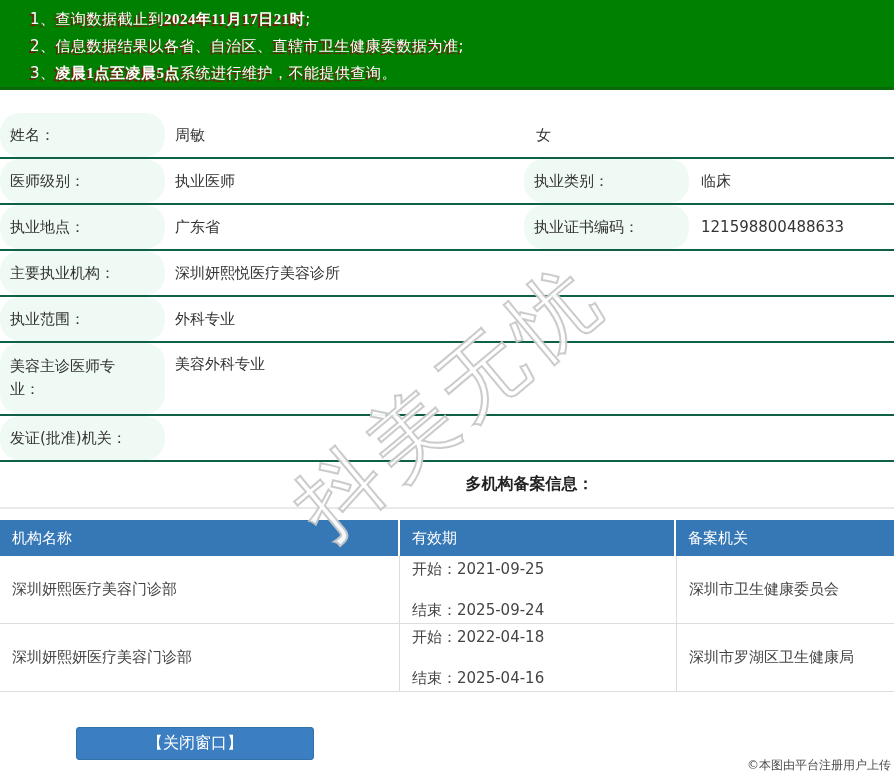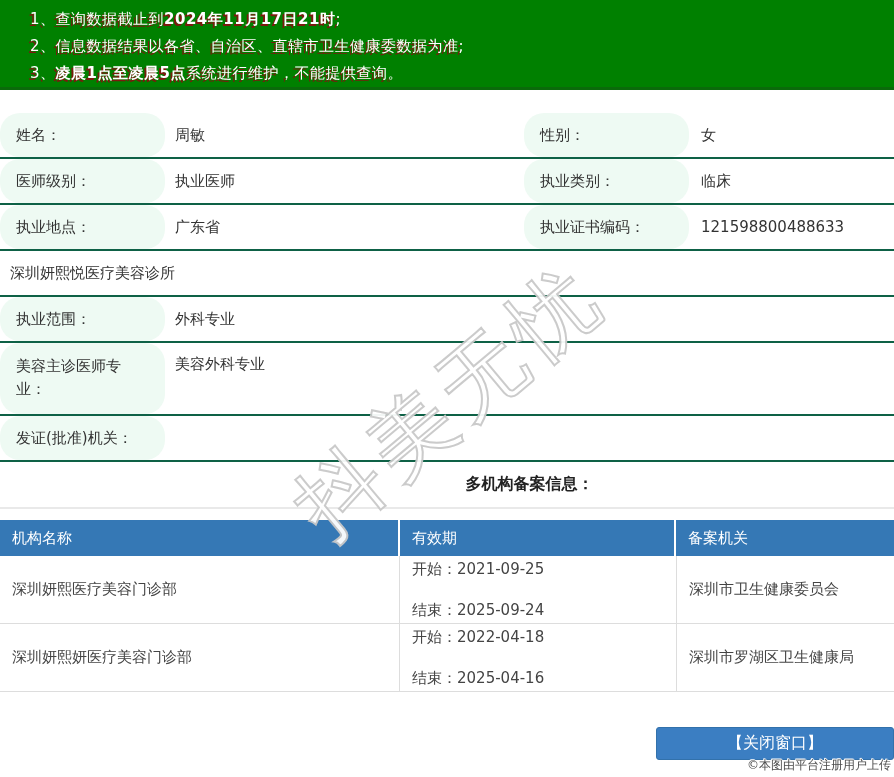"2024年11月17日21时" .banner .notice-line b { font-family: none -> Liberation Serif, serif }
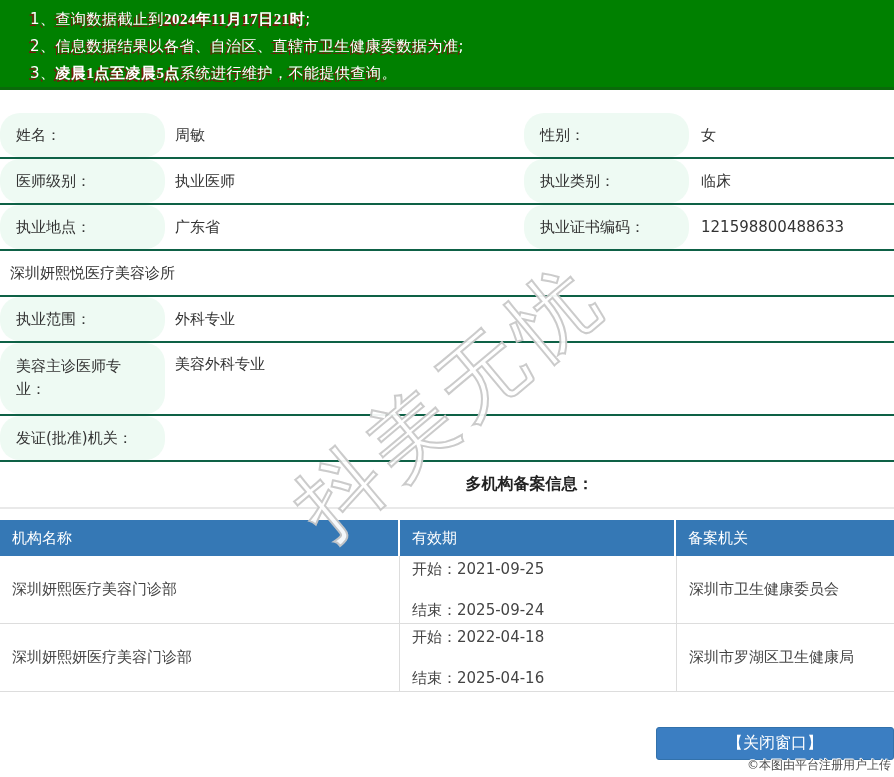"姓名：" .cell-label { padding-left: 16px -> 10px }
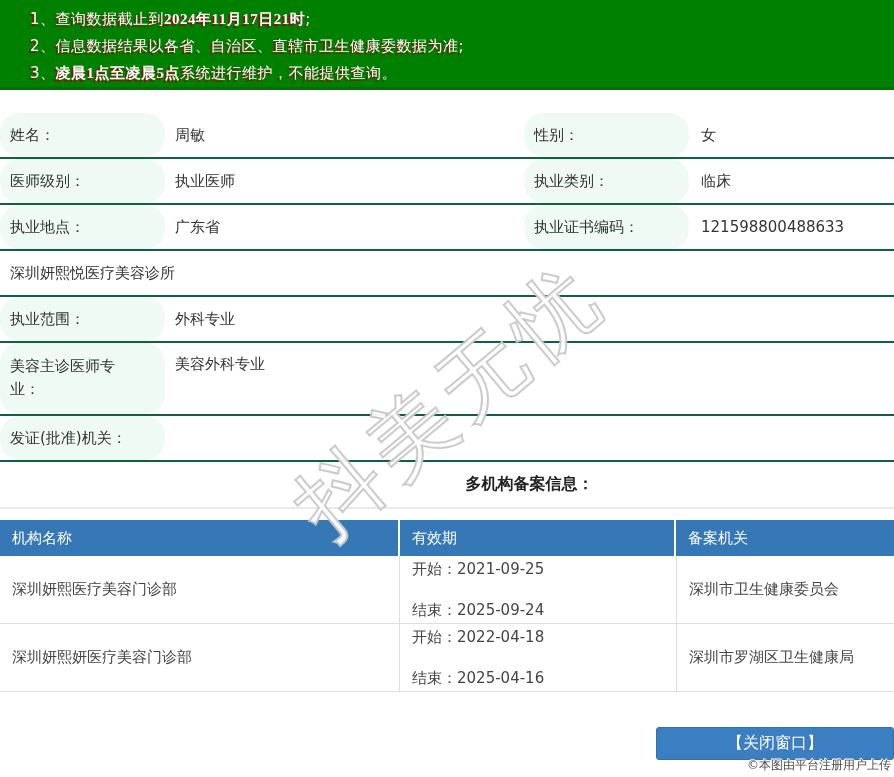"性别：" div.cell-label { html: <div> <span>性别：</span> </div> -> none }
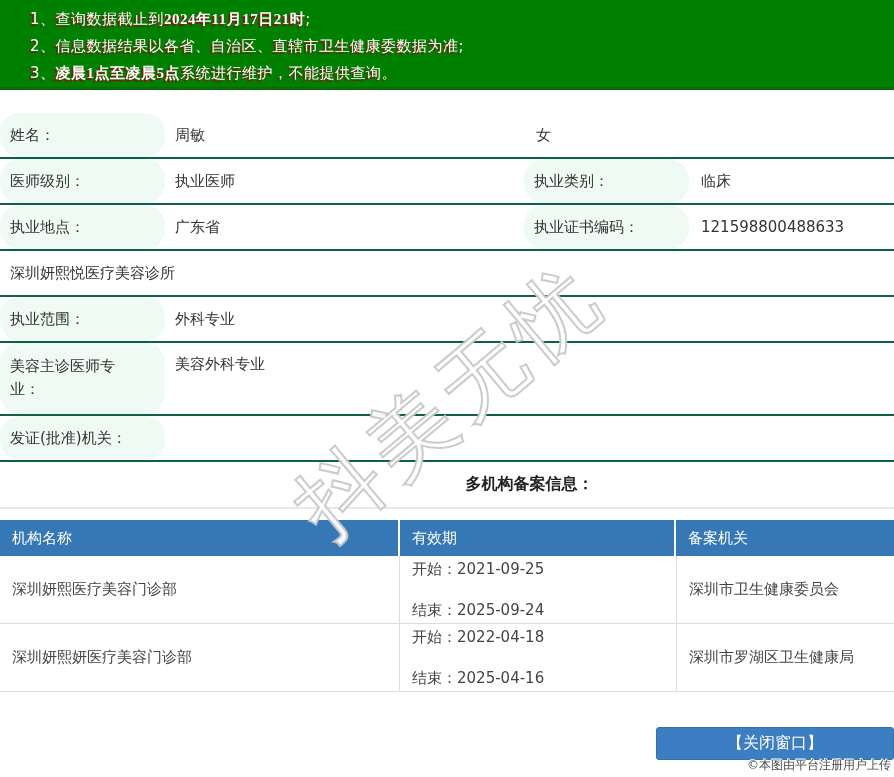"主要执业机构：" div.cell-label { html: none -> <div> <span>主要执业机构：</span> </div> }
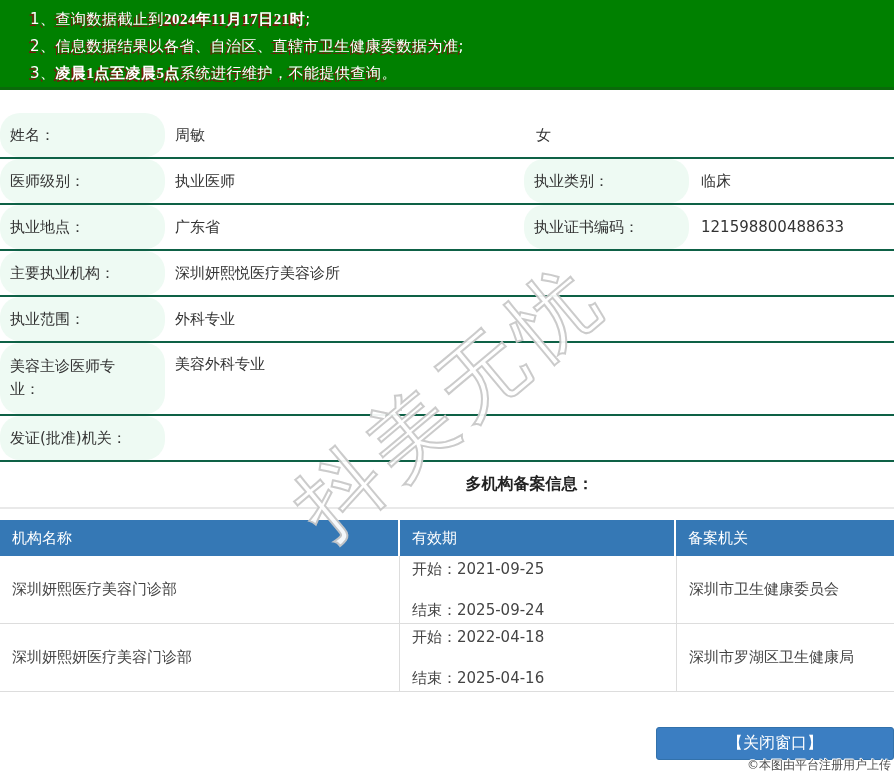"【关闭窗口】" .btn-wrap { justify-content: flex-end -> flex-start }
------------------------
_PROBLEM TO SOLVE_: Please, leaving out all pictures, transcribe exactly the lines above from the one containing "html: <div> <span>性别：</span>" through the final line, both included.

_ANSWER FOR THIS EXERCISE_:
"性别：" div.cell-label { html: <div> <span>性别：</span> </div> -> none }
"主要执业机构：" div.cell-label { html: none -> <div> <span>主要执业机构：</span> </div> }
"【关闭窗口】" .btn-wrap { justify-content: flex-end -> flex-start }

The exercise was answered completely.